The decomposed corpse of a young dolphin was found in the Navesink River yesterday, a federal wildlife official confirmed.
It was the second such finding in two weeks, and lent urgency to calls for what remains of a visiting dolphin pod to be shepherded downriver and out to sea before more die in the river.
“We need to agree on a plan to get these dolphins out of there,” Bob Schoelkopf, codirector of the Marine Mammal Stranding Center in Brigantine, told the Associated Press. “It’s a shame two animals had to die to get us to this point.”
Schoelkopf told the Asbury Park Press the dolphin was found on the Middletown side of the river, opposite from the Fair Haven Yacht Works, where a dead juvenile dolphin was found September 24. It was later determined to have had pneumonia, though a cause of death has not yet been announced.
More from the Press:
A boater reported the latest dead dolphin, which was washed up on private property, to State Police marine officers on Wednesday afternoon, Schoelkopf said.
It was found almost directly across the river from where the first dead dolphin was found at the end of De Normandie Avenue in Fair Haven, according to Schoelkopf…
The marine police took a photo of the dolphin’s body discovered on Wednesday, and a stranding center volunteer was heading there to take more photos, Schoelkopf said.
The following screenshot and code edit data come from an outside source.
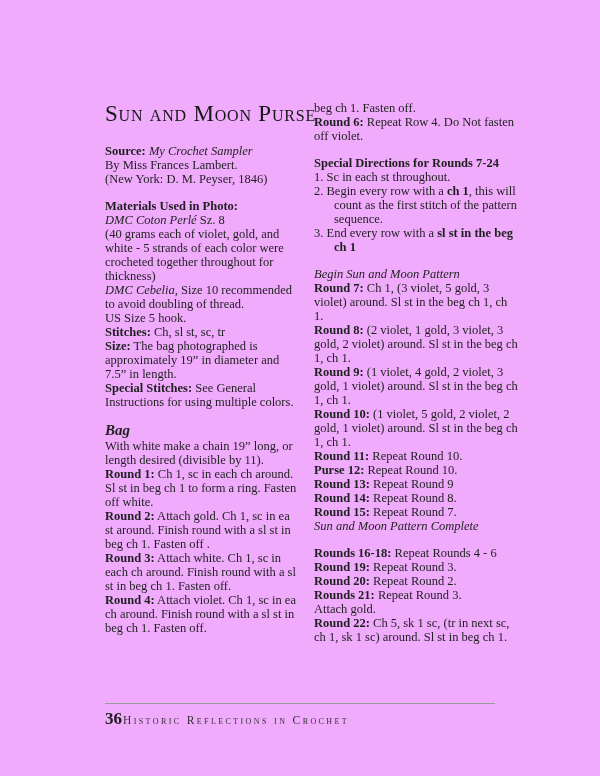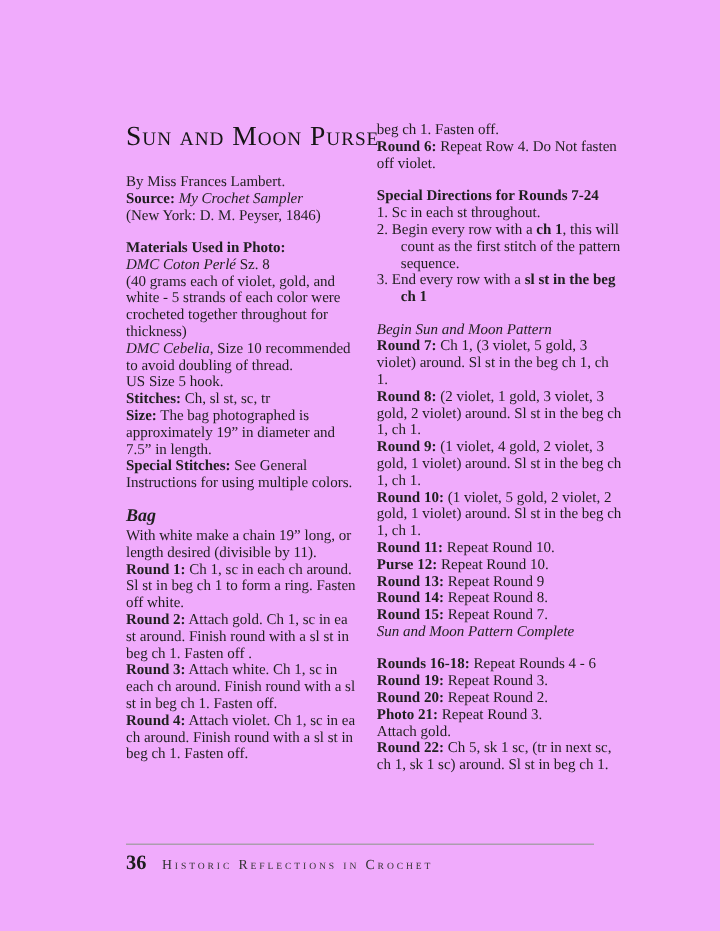--- a/index.html
+++ b/index.html
@@ -35,8 +35,8 @@
 
   <div class="col col-left">
     <h1 class="doc-title">Sun and Moon Purse</h1>
-  <p class="para"><span>By Miss Frances Lambert.</span></p>
-      <p class="para"><b>Source: </b><i>My Crochet Sampler</i></p>
+  <p class="para"><b>Source: </b><i>My Crochet Sampler</i></p>
+      <p class="para"><span>By Miss Frances Lambert.</span></p>
       <p class="para"><span>(New York: D. M. Peyser, 1846)</span></p>
       <p class="para gap"><b>Materials Used in Photo:</b></p>
       <p class="para"><i>DMC Coton Perlé</i><span> Sz. 8</span></p>

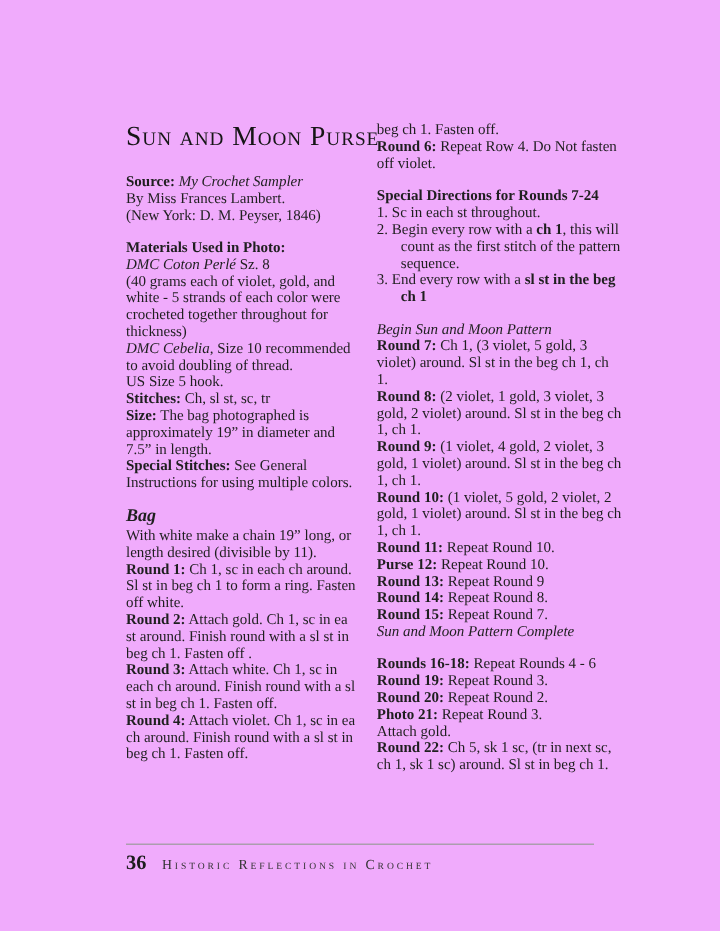--- a/index.html
+++ b/index.html
@@ -75,7 +75,7 @@
       <p class="para gap"><b>Rounds 16-18:</b><span> Repeat Rounds 4 - 6</span></p>
       <p class="para"><b>Round 19:</b><span> Repeat Round 3.</span></p>
       <p class="para"><b>Round 20:</b><span> Repeat Round 2.</span></p>
-      <p class="para"><b>Photo 21:</b><span> Repeat Round 3.</span></p>
+      <p class="para"><b>Rounds 21:</b><span> Repeat Round 3.</span></p>
       <p class="para"><span>Attach gold.</span></p>
       <p class="para"><b>Round 22:</b><span>  Ch 5, sk 1 sc, (tr in next sc, ch 1, sk 1 sc) around. Sl st in beg ch 1.</span></p>
     </div>

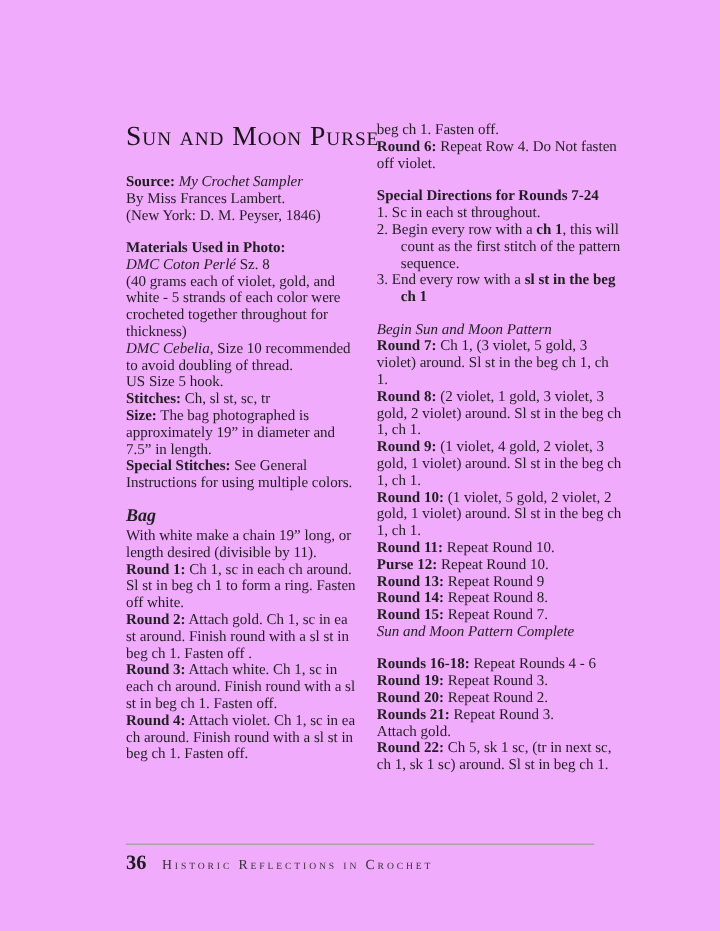--- a/index.html
+++ b/index.html
@@ -25,7 +25,7 @@
   .footer-text{position:absolute;left:105px;top:709px;font-family:"Liberation Serif",serif;color:#2a2a2a;}
   .footer-text .page-num{font-weight:bold;font-size:17px;color:#1c1c1c;}
   .footer-text .book-title{
-    margin-left:13px;font-variant:small-caps;font-size:11.5px;letter-spacing:2.4px;color:#333333;
+    margin-left:1px;font-variant:small-caps;font-size:11.5px;letter-spacing:2.4px;color:#333333;
   }
 </style>
 </head>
“We’re trying to figure out how to move it,” he said. “The location it’s at, is not something we can just pull up with a car (to).”
It’s “like a mile from a road,” he said.
The stranding center plans to recover the dolphin’s body another juvenile, based on a photo this morning, he said.
The Middletown side of the river is lined with mansions, including the home of rock star Bon Jovi, who lives directly opposite the yacht works, and has no public access points from land.
“Like I said last time, I hope it’s the only one, but now we have two and I just have a feeling that the numbers are going to keep rising as the temperatures drop” and the food source is depleted, Schoelkopf said.
“We have contingency plans and we’re still working on intervention criteria,” said Teri Frady, a spokeswoman for the fisheries service. [National Oceanic and Atmospheric Administration] officials believe that trying to capture or herd the dolphins poses a high risk of deaths, she has said.
NOAA officials have resisted pleas for removal of the animals, arguing that the effort itself could lead to multiple dolphin fatalities.
The pod, officially put at 16 members not long after it moved into the Navesink on July 7, appeared to be about half that size yesterday. A report that some of the dolphins had moved back into the Shrewsbury River two weeks ago remains unconfirmed.